Iron Man 2 was already in production when 3D Avatar made history. And though 3D is now a mainstream tool, it's not always appropriate, say filmmakers.
Paramount Pictures/Industrial Light and Magic/AP
Summer movie-going begins at midnight with “Iron Man 2,” the Marvel sequel projected to threaten the first-weekend box-office performance of the current record-holder, 2008’s “The Dark Knight.” But remarkably, in the new Hollywood 3D bonanza led by the best-selling movie of all time, “Avatar,” the Iron Man 2 is coming to theaters in good, old-fashioned 2D, no 3D version in sight.

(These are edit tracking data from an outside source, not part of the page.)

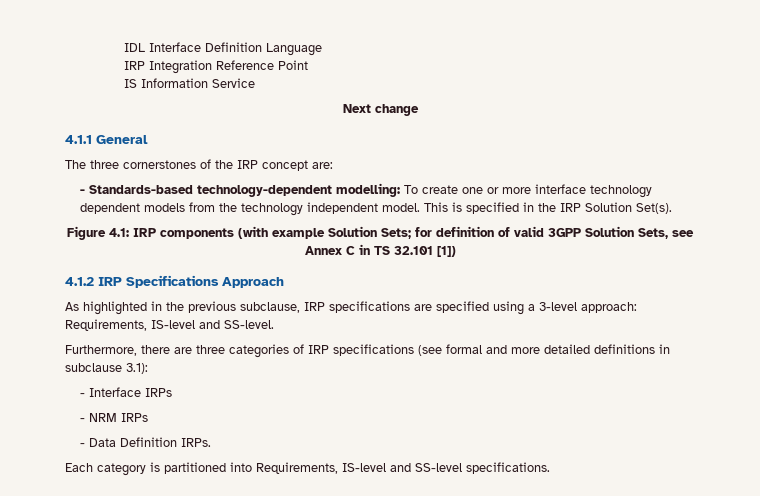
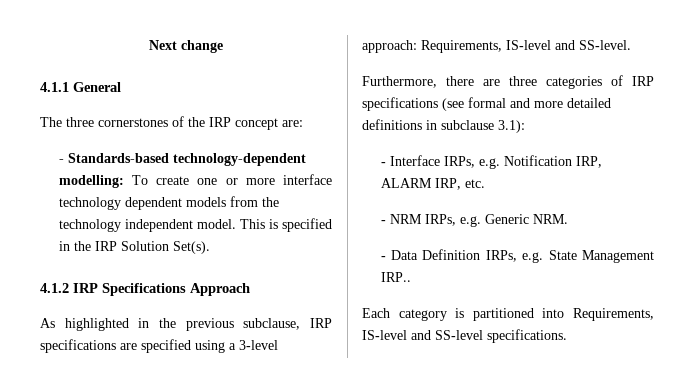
- IDL Interface Definition Language
- IRP Integration Reference Point
- IS Information Service
- Figure 4.1: IRP components (with example Solution Sets; for definition of valid 3GPP Solution Sets, see Annex C in TS 32.101 [1])
- - Interface IRPs
- - NRM IRPs
- - Data Definition IRPs.
+ - Interface IRPs, e.g. Notification IRP, ALARM IRP, etc.
+ - NRM IRPs, e.g. Generic NRM.
+ - Data Definition IRPs, e.g. State Management IRP..

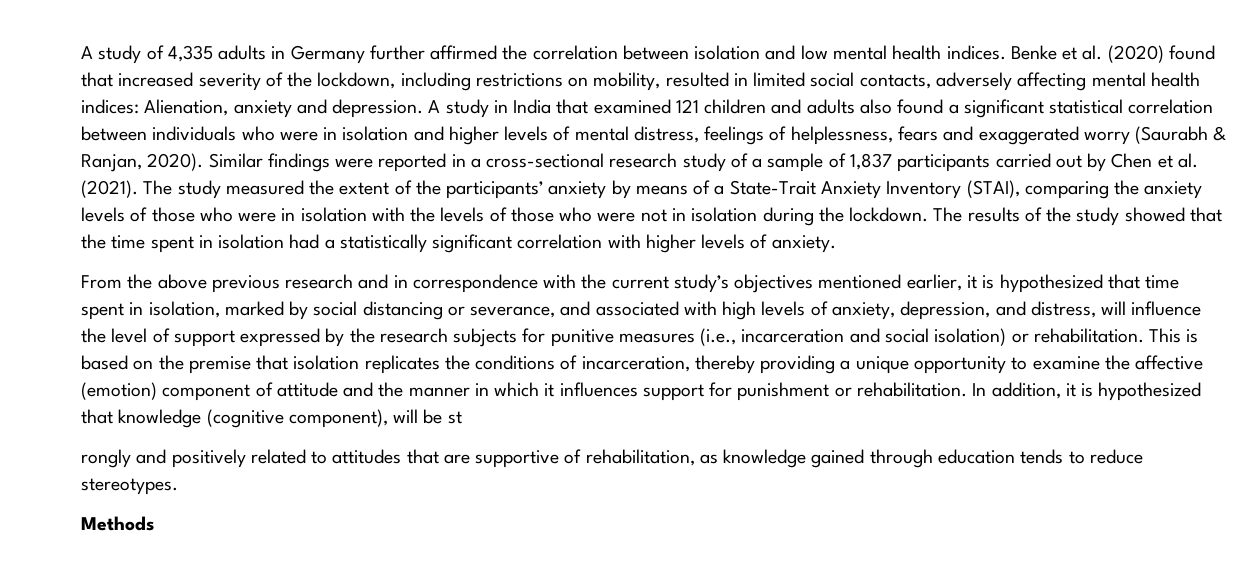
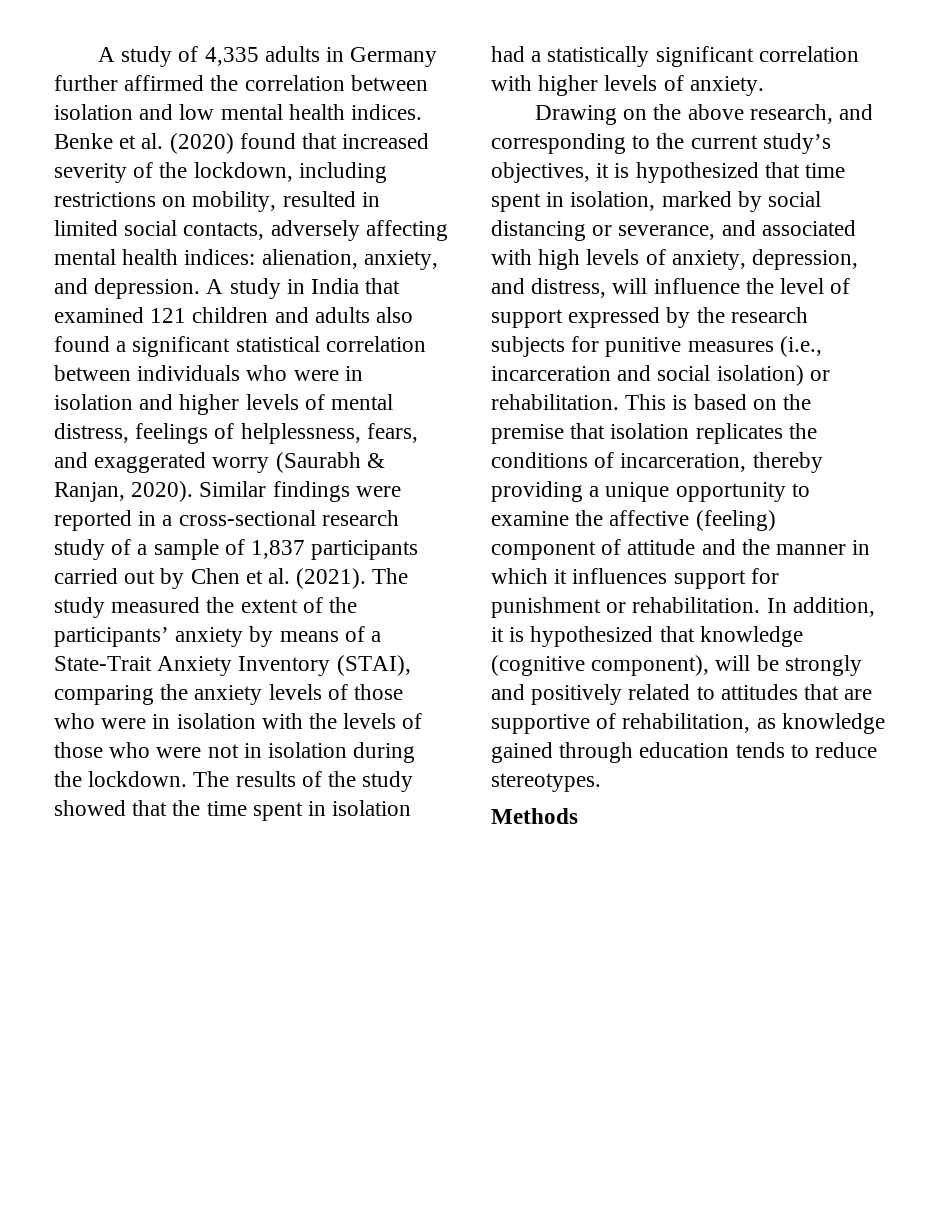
- Benke et al. (2020) found that increased severity of the lockdown, including restrictions on mobility, resulted in limited social contacts, adversely affecting mental health indices: Alienation, anxiety and depression.
+ Benke et al. (2020) found that increased severity of the lockdown, including restrictions on mobility, resulted in limited social contacts, adversely affecting mental health indices: alienation, anxiety, and depression.
- A study in India that examined 121 children and adults also found a significant statistical correlation between individuals who were in isolation and higher levels of mental distress, feelings of helplessness, fears and exaggerated worry (Saurabh & Ranjan, 2020).
+ A study in India that examined 121 children and adults also found a significant statistical correlation between individuals who were in isolation and higher levels of mental distress, feelings of helplessness, fears, and exaggerated worry (Saurabh & Ranjan, 2020).
- From the above previous research and in correspondence with the current study’s objectives mentioned earlier, it is hypothesized that time spent in isolation, marked by social distancing or severance, and associated with high levels of anxiety, depression, and distress, will influence the level of support expressed by the research subjects for punitive measures (i.e., incarceration and social isolation) or rehabilitation.
+ Drawing on the above research, and corresponding to the current study’s objectives, it is hypothesized that time spent in isolation, marked by social distancing or severance, and associated with high levels of anxiety, depression, and distress, will influence the level of support expressed by the research subjects for punitive measures (i.e., incarceration and social isolation) or rehabilitation.
- This is based on the premise that isolation replicates the conditions of incarceration, thereby providing a unique opportunity to examine the affective (emotion) component of attitude and the manner in which it influences support for punishment or rehabilitation.
+ This is based on the premise that isolation replicates the conditions of incarceration, thereby providing a unique opportunity to examine the affective (feeling) component of attitude and the manner in which it influences support for punishment or rehabilitation.
- In addition, it is hypothesized that knowledge (cognitive component), will be st
- rongly and positively related to attitudes that are supportive of rehabilitation, as knowledge gained through education tends to reduce stereotypes.
+ In addition, it is hypothesized that knowledge (cognitive component), will be strongly and positively related to attitudes that are supportive of rehabilitation, as knowledge gained through education tends to reduce stereotypes.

There are good reasons for that – primarily that the film was already in production long before James Cameron showed the industry the power and promise of 3D moviemaking.
But the sky-high expectations for the Robert Downey Jr. star vehicle raise questions about the current 3D craze in Hollywood, one which has led to the awkward, last-minute conversion of films such as “Clash of the Titans,” from 2D into 3D, as well as virtually every studio searching through its vaults for films to “re-master” in 3D.
3D is already a mainstream filmmaking tool, says David Wertheimer, executive director of the Entertainment Technology Center at the University of Southern California. “There is no major film going into production today that doesn't have people asking whether it should be in 3D or not,” he writes in an e-mail.